▶ GOAL OF THE EXERCISE
Entries follow. Give back exactly the lines starting at the one containing "13x6 Lace Wig: 1 x 175.44 = 175.44 -> none" and ending at the one containing "total: 611.98 -> 521.53", and no other lines.

>>>

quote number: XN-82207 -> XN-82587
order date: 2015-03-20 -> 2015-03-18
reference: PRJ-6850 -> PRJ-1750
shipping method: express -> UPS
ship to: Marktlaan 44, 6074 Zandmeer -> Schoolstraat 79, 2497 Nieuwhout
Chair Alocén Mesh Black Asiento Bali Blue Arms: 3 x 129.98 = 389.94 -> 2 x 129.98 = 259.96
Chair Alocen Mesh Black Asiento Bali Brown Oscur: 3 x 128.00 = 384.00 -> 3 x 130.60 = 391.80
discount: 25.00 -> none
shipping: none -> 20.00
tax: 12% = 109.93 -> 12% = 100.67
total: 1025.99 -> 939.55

<<<
>>>

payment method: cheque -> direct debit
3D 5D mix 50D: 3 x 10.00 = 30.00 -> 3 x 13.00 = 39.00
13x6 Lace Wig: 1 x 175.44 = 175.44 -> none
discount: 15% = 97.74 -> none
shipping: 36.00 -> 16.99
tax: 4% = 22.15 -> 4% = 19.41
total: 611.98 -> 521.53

<<<

▶ RESULT OF THE EXERCISE
13x6 Lace Wig: 1 x 175.44 = 175.44 -> none
discount: 15% = 97.74 -> none
shipping: 36.00 -> 16.99
tax: 4% = 22.15 -> 4% = 19.41
total: 611.98 -> 521.53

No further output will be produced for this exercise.